Desse modo, a situação dos autos não guarda relação com a hipótese analisada no Tema nº 125 da Tabela de Recursos de Revista Repetitivos desta Corte.
Observa-se, portanto, que a intenção da parte embargante é polemizar com o julgador naquilo que por ele já foi apreciado e decidido de forma clara, coerente e completa, pois todos os pontos levantados, nas razões de embargos de declaração, foram apreciados por ocasião do julgamento do agravo.
Diante do exposto, não se cogita de nenhuma necessidade de prequestionamento no julgado embargado.

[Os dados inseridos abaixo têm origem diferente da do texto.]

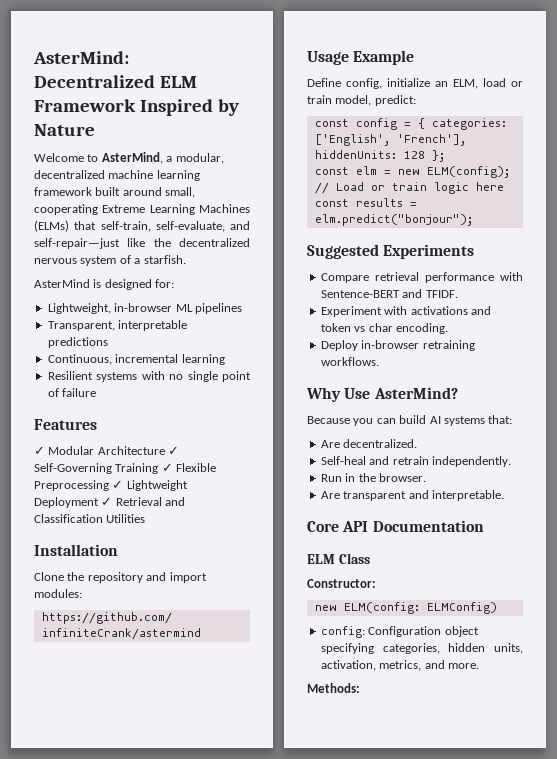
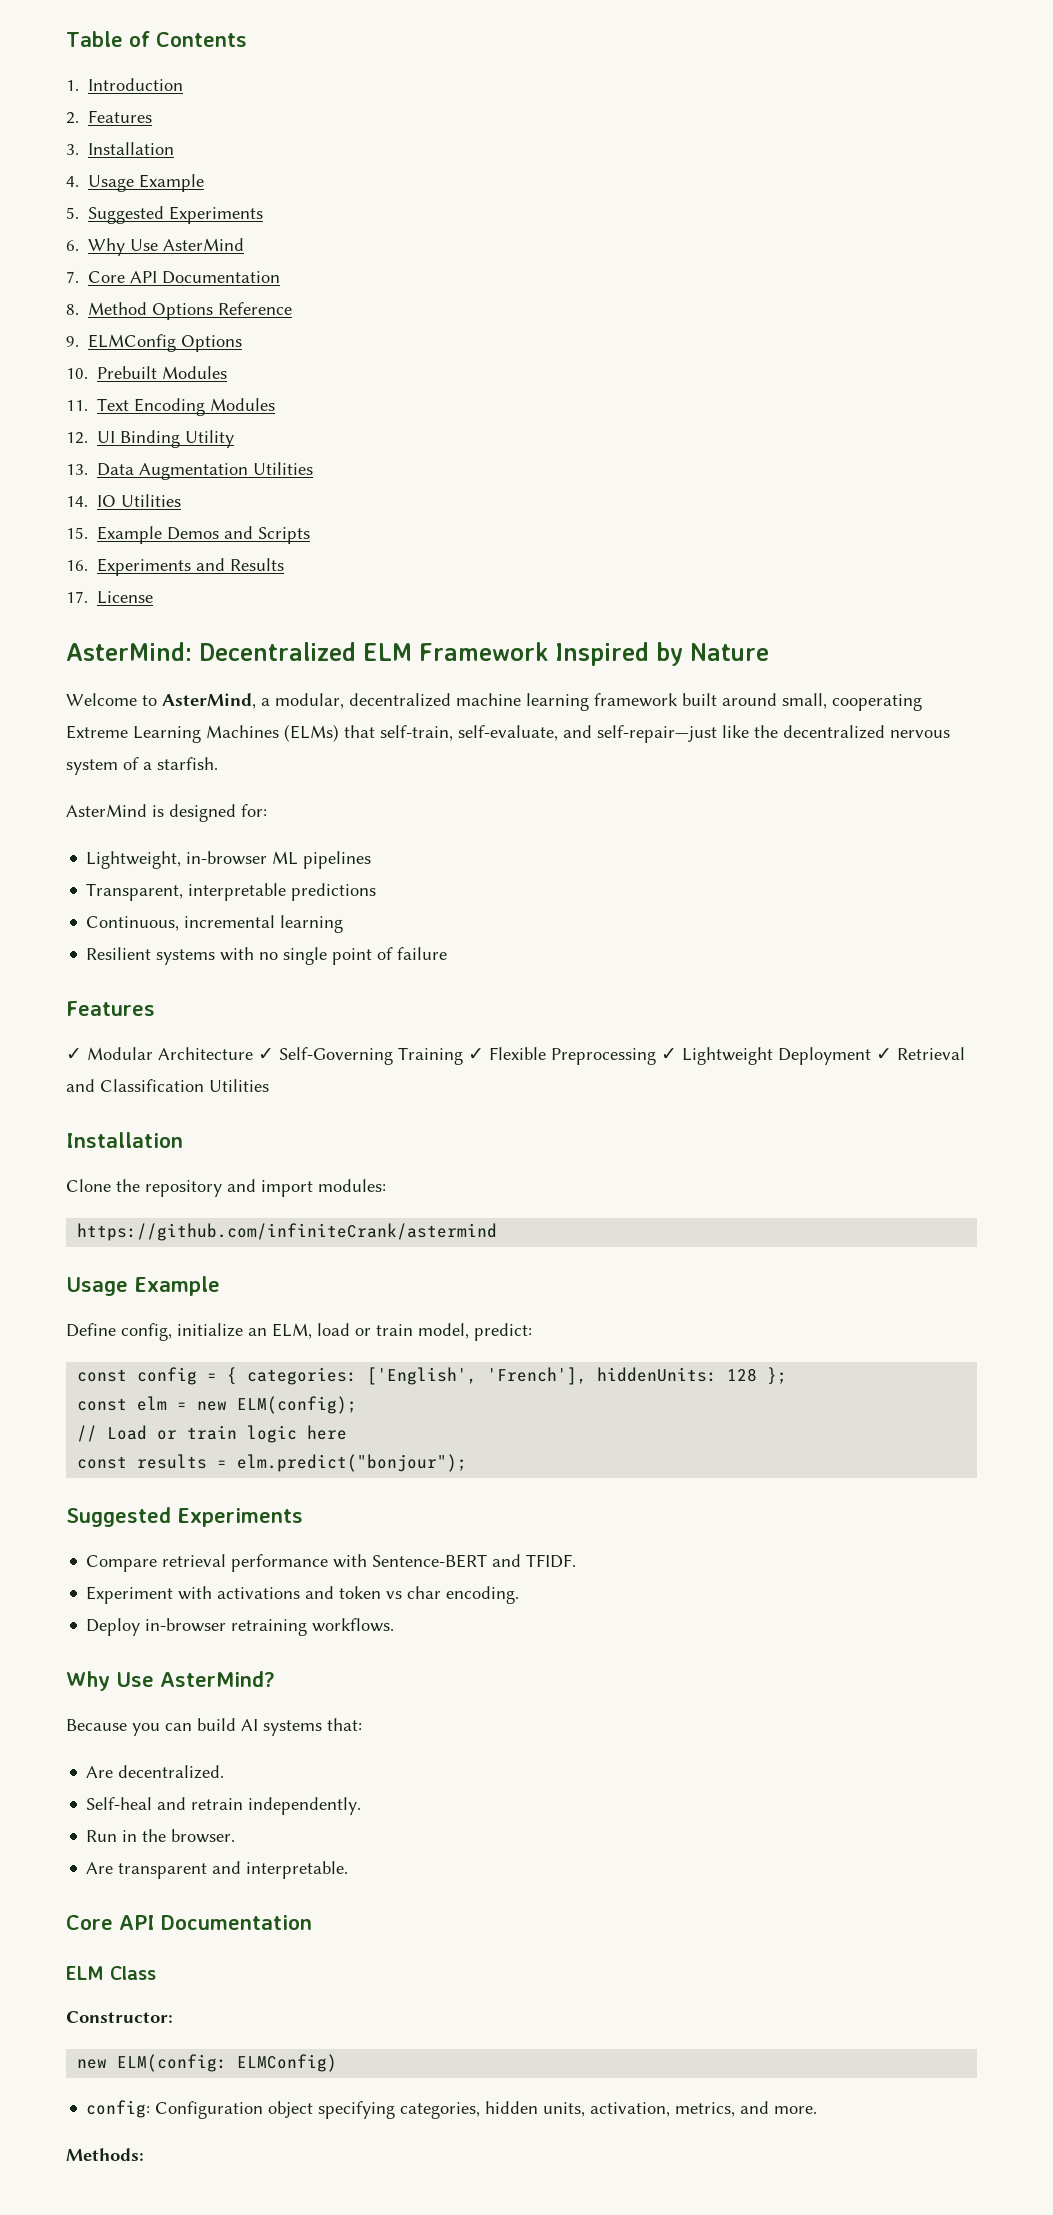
+ Table of Contents
+ 1. Introduction
+ 2. Features
+ 3. Installation
+ 4. Usage Example
+ 5. Suggested Experiments
+ 6. Why Use AsterMind
+ 7. Core API Documentation
+ 8. Method Options Reference
+ 9. ELMConfig Options
+ 10. Prebuilt Modules
+ 11. Text Encoding Modules
+ 12. UI Binding Utility
+ 13. Data Augmentation Utilities
+ 14. IO Utilities
+ 15. Example Demos and Scripts
+ 16. Experiments and Results
+ 17. License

Se a prestação jurisdicional proposta não satisfaz a parte, ela deve utilizar-se da via recursal cabível, e não destes embargos de declaração, uma vez que não se prestam ao reexame de questões já decididas.
Dessa forma, depreende-se que os fundamentos de decidir foram completa e cristalinamente declarados na decisão embargada, não se cogitando nela de nenhuma omissão, obscuridade ou contradição que exija o saneamento pretendido pela parte embargante.
Diante do exposto, não se constata, na decisão embargada, nenhum dos vícios dos artigos 897-A da CLT e 1.022, incisos I, II e III, do CPC/2015, razão pela qual nego provimento aos embargos de declaração.
ISTO POSTO
ACORDAM os Ministros da Terceira Turma do Tribunal Superior do Trabalho, por unanimidade, negar provimento aos embargos de declaração. Brasília, 22 de agosto de 2025.